• [Work item]
Whenever a line in the entries includes the word "Easy", copy that line out.

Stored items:

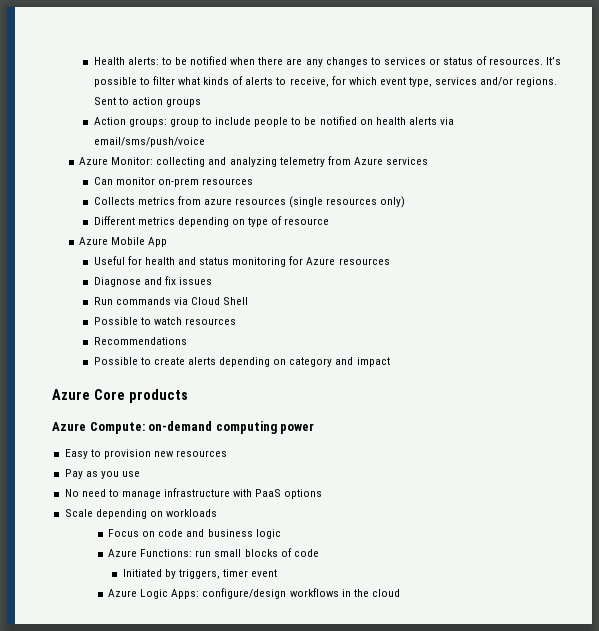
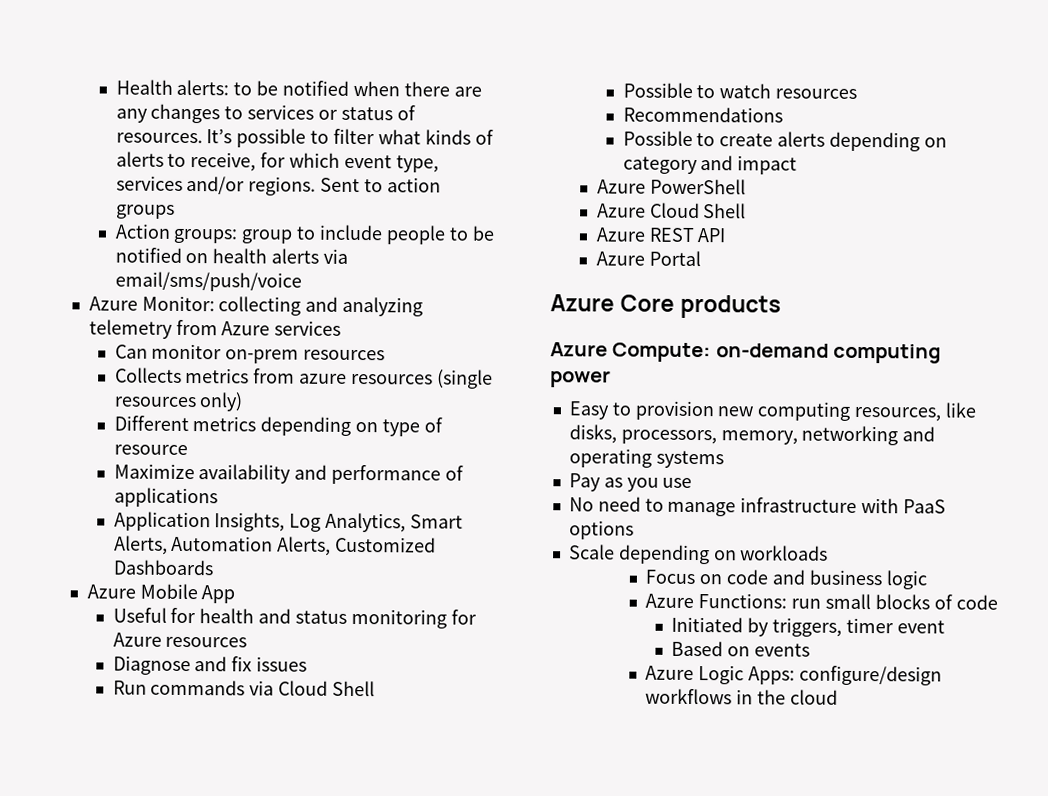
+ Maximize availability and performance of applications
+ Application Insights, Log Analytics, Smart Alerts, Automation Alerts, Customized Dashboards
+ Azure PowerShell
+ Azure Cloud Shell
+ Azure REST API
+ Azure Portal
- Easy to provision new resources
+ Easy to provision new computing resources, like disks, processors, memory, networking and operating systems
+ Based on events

• [Expected answer]
- Easy to provision new resources
+ Easy to provision new computing resources, like disks, processors, memory, networking and operating systems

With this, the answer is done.